Say, we have 5 distinguishable fermions of same mass in a $1D$ harmonic oscillator. Since the particles are distinguishable, we can use separation of variables to separate the wavefunctions for the $5$ fermions.

Suppose the system is in its ground state. Hence, the $5$ distinguishable fermions must also be in their respective ground states. However, since all of them have the same mass, they would have the same ground state energy level. Thus, in the system, we have an energy level that has $5$ distinguishable fermions in the ground state.

Aren't the fermions in here, just behaving as identical bosons would do in the same potential ? Is my intuition correct, or does the fermions not fill up their respective ground states in this manner. If they were identical, this would not have been the case, as it would have violated the exclusion principle. However, does the exclusion principle come to play even in case of distinguishable fermions.

From the energy level perspective, Distinguisable fermions seem to act exactly the same way as any distinguishable particles. The only difference comes in the wave functions, as we now have to consider the spin states too. However, from the energy level perspective, am I correct in saying that identical bosons, distinguishable particles and distinguishable fermions of the same mass, have the exact same energy values for different states and only their wave functions are different ?
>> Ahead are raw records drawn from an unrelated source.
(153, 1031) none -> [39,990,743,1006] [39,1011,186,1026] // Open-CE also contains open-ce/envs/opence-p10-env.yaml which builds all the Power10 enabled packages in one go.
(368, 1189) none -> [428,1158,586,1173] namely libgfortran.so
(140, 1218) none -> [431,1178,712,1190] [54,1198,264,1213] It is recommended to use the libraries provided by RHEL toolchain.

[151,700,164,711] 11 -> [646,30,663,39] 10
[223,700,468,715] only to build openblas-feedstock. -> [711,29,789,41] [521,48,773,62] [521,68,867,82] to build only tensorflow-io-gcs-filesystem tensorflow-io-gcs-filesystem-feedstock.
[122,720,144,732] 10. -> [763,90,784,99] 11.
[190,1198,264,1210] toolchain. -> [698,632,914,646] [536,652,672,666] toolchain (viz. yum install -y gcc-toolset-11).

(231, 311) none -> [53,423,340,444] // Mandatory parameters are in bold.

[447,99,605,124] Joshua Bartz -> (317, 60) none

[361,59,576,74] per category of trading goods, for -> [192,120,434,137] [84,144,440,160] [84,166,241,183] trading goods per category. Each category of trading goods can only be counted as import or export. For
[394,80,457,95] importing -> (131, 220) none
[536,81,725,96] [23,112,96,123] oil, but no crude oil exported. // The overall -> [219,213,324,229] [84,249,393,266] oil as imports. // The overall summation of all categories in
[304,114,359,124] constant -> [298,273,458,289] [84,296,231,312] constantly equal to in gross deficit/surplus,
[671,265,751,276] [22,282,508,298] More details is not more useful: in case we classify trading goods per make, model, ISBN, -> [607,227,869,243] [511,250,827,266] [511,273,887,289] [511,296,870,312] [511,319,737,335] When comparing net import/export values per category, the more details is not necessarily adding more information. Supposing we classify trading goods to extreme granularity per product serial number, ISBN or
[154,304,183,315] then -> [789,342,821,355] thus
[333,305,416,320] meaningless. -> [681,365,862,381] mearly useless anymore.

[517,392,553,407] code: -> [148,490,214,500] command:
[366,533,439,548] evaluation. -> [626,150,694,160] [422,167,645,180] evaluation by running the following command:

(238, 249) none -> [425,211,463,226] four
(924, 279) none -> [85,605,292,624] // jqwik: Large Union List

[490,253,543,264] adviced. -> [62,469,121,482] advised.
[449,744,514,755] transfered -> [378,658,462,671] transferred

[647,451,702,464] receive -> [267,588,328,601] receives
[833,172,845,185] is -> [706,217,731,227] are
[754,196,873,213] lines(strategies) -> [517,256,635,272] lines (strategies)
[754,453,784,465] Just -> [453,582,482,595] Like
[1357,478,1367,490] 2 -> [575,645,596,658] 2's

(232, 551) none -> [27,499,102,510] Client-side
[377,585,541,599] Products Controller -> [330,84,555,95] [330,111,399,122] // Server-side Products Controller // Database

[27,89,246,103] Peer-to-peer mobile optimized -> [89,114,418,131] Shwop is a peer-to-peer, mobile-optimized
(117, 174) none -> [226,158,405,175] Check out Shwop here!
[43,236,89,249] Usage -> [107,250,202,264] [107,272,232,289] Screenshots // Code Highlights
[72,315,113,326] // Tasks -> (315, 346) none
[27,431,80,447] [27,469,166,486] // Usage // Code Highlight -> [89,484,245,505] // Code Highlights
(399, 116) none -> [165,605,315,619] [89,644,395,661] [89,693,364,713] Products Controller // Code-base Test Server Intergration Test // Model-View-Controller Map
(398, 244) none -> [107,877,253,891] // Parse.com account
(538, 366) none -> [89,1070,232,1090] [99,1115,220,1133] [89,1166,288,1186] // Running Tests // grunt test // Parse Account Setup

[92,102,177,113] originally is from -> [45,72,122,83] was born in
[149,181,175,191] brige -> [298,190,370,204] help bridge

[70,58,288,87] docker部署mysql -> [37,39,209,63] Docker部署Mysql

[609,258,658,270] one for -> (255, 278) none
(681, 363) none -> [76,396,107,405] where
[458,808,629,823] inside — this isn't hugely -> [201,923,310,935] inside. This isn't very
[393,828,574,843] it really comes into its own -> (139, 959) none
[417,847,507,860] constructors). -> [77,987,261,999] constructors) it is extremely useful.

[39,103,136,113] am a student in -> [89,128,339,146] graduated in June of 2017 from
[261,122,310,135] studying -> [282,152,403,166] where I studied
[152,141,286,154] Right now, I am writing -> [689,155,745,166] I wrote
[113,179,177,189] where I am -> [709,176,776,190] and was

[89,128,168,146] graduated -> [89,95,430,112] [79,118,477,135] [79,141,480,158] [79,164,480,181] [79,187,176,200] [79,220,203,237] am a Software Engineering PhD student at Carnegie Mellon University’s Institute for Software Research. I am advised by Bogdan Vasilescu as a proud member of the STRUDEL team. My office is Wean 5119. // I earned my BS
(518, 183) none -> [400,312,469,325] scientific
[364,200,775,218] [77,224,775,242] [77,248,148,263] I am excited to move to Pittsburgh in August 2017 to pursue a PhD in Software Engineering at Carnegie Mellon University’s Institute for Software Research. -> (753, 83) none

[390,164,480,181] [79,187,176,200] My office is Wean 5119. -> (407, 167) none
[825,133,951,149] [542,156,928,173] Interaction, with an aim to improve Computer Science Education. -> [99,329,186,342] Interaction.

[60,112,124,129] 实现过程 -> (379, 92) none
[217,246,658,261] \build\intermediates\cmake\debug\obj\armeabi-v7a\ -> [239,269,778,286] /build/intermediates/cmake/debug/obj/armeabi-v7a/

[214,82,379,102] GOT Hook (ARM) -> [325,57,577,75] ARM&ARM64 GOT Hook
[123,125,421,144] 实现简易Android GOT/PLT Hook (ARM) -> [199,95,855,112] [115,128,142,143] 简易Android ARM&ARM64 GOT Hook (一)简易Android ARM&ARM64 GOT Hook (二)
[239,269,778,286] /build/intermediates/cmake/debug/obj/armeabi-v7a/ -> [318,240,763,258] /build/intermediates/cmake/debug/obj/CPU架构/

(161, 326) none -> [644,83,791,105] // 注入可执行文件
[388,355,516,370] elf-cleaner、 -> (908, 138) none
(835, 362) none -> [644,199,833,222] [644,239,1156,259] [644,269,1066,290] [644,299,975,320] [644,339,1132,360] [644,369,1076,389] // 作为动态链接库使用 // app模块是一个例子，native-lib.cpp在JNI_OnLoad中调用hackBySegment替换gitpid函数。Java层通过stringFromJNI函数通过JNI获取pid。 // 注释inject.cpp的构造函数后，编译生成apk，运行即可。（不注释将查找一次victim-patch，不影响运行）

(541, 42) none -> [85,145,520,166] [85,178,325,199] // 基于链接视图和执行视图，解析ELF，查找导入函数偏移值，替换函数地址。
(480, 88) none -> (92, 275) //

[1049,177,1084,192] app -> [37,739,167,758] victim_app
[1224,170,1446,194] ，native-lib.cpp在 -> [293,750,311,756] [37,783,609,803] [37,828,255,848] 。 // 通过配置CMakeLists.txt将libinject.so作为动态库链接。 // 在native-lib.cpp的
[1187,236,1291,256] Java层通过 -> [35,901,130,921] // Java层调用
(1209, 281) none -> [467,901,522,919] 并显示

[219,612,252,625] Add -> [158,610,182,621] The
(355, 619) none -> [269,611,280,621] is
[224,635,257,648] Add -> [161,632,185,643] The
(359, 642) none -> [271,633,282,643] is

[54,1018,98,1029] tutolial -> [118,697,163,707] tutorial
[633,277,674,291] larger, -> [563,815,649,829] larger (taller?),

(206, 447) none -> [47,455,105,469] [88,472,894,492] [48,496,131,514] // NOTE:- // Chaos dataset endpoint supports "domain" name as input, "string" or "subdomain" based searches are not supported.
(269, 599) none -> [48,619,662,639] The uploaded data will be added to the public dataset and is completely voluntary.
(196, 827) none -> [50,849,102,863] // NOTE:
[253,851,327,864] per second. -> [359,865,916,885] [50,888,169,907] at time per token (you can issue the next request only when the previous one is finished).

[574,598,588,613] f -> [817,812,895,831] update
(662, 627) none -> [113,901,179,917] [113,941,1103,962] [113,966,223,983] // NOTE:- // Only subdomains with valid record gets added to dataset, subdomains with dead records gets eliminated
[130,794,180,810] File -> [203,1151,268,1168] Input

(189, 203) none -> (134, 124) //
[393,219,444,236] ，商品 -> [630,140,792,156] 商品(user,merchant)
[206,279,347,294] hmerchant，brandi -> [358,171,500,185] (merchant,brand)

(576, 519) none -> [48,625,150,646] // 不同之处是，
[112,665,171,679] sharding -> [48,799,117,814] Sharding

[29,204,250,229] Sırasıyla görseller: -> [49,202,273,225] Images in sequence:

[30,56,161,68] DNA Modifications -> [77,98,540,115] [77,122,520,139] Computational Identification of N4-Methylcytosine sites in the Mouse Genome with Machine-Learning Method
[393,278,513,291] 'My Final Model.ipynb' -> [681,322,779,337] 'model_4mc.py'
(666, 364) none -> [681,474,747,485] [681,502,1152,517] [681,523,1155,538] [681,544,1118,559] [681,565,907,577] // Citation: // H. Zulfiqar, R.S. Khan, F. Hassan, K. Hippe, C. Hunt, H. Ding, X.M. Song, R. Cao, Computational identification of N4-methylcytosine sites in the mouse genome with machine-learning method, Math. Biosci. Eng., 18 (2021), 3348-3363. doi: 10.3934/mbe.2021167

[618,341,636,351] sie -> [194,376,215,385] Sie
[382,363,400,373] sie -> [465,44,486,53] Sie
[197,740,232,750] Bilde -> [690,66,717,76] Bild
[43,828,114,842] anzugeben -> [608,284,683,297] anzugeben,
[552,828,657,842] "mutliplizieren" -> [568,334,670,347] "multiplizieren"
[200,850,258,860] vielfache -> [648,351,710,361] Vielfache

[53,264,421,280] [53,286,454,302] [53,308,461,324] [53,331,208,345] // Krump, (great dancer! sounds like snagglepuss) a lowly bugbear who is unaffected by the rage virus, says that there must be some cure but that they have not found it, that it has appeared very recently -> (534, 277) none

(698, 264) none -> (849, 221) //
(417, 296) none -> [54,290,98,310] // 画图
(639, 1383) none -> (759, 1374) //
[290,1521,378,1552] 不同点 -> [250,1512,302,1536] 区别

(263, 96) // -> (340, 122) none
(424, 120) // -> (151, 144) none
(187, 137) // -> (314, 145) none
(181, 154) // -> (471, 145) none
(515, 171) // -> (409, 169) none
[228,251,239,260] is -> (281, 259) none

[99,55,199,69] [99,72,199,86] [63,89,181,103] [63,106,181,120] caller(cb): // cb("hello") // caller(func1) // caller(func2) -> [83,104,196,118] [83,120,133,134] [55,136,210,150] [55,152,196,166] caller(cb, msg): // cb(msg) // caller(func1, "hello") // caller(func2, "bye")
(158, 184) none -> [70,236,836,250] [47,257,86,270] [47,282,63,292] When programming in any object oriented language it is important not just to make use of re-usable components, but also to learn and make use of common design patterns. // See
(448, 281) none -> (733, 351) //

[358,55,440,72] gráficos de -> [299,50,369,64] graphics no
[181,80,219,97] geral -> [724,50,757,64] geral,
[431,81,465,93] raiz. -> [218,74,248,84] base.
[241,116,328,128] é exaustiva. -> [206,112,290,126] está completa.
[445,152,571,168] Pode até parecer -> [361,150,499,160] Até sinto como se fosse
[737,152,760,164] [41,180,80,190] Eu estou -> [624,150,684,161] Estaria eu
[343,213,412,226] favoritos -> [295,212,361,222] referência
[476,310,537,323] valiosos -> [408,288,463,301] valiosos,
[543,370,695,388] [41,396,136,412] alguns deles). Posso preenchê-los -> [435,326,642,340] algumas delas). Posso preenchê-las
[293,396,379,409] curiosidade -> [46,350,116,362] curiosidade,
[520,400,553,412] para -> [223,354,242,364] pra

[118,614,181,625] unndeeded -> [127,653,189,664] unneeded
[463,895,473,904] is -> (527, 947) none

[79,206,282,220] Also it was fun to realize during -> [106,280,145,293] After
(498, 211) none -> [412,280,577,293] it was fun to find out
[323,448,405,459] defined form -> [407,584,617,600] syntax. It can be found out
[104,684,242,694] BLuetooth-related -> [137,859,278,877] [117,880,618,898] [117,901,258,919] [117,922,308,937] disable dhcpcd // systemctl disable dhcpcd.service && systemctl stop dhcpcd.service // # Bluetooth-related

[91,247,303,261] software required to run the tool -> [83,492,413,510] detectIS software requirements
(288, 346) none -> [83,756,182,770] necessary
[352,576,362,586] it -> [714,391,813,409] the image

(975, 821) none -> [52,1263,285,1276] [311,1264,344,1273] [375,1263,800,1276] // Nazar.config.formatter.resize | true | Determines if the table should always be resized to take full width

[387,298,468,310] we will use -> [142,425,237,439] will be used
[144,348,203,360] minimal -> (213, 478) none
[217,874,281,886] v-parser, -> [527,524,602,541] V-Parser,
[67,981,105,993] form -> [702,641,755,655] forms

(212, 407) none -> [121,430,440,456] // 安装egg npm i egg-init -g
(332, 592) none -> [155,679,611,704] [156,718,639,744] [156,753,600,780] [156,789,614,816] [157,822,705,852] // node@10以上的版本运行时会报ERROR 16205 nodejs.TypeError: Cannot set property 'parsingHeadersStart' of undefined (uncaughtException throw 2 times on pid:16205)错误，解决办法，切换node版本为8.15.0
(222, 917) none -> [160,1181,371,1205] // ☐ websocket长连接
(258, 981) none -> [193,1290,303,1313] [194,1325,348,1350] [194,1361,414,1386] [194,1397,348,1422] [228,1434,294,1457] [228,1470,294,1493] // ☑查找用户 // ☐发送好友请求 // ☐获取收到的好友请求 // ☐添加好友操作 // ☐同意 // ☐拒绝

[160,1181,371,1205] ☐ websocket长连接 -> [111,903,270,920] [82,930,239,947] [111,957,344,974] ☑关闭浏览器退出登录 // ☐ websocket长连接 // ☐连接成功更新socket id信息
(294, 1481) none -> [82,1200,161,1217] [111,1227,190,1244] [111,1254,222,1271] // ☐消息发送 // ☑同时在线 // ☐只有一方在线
  • $\begingroup$ I don't know any distinguishable fermions of the same mass. Is mass-equality a requirement? If not, you call look at muonic atoms or the deuteron. $\endgroup$
    – JEB
    Aug 2, 2021 at 14:54

1 Answer 1


Your intuition is correct.

Consider a system with a fixed number $N$ of nonrelativistic particles, all fermions. Ignoring spin for simplicity, the wavefunction of such a system is a function of $N$ points in space: $$ \newcommand{\bfx}{\mathbf{x}} \psi(\bfx_1,\bfx_2,...,\bfx_N). \tag{1} $$ If the $j$th and $k$th particles are the same species, then the wavefunction must satisfy $$ \newcommand{\bfx}{\mathbf{x}} \psi(\bfx_{\pi(1)},\bfx_{\pi(2)},...,\bfx_{\pi(N)}) = - \psi(\bfx_1,\bfx_2,...,\bfx_N) \tag{2} $$ for the permutation $\pi$ that exchanges $j\leftrightarrow k$ and leaves the other points unchanged. If the $j$th and $k$th particles are not the same species, then no such (anti)symmetry is required. In particular, if we have $5$ particles ($N=5$) all of different species, then the wavefunction doesn't need to have any (anti)symmetry at all. The fact that the particles are all fermions is irrelevant in that case. Nothing would change if they were bosons — in the strictly nonrelativistic and spinless model that we're using here for simplicity. (In a relativistic model, we can't ignore spin, and the number of particles is usually ill-defined, but I won't go into those complications here.)

We can consider all values of $N$ simultaneously using the formalism of creation/annihilation operators. Still ignoring spin for simplicity, we can describe a system of strictly nonrelativistic fermions using $K$ different creation operators $a_k^\dagger(\bfx)$ for each $\bfx$, with $k\in\{1,2,...,K\}$, where $K$ is the number of different species. If $|0\rangle$ is the state with no particles, then $$ \int_{\bfx,\bfx'} \psi(\bfx,\bfx') a_1^\dagger(\bfx)a_1^\dagger(\bfx')|0\rangle \tag{3} $$ is an example of a state with two particles of the same species, and $$ \int_{\bfx,\bfx'} \psi(\bfx,\bfx') a_1^\dagger(\bfx)a_2^\dagger(\bfx')|0\rangle \tag{4} $$ is an example of a state with two particles of different species. The assertion that the particles are all fermions can be expressed mathematically by the requirement that all of the creation operators anticommute with each other: $$ a_j^\dagger(\bfx)a_k^\dagger(\bfx') = -a_k^\dagger(\bfx')a_j^\dagger(\bfx). \tag{5} $$ For particles of the same species ($j=k$), this immediately implies the Pauli exclusion principle: only the antisymmetric part of $\psi$ matters in (3), because the minus sign in (5) eliminates any contribution from the symmetric part. This follows from the fact that in (3), exchanging the subscripts is the same as exchanging the points. But for particles of different species ($j\neq k$), that's no longer true, and the minus sign in (5) has no consequence in thiscase. In fact, the minus sign in (5) can be eliminated when $j\neq k$ using a Klein transform.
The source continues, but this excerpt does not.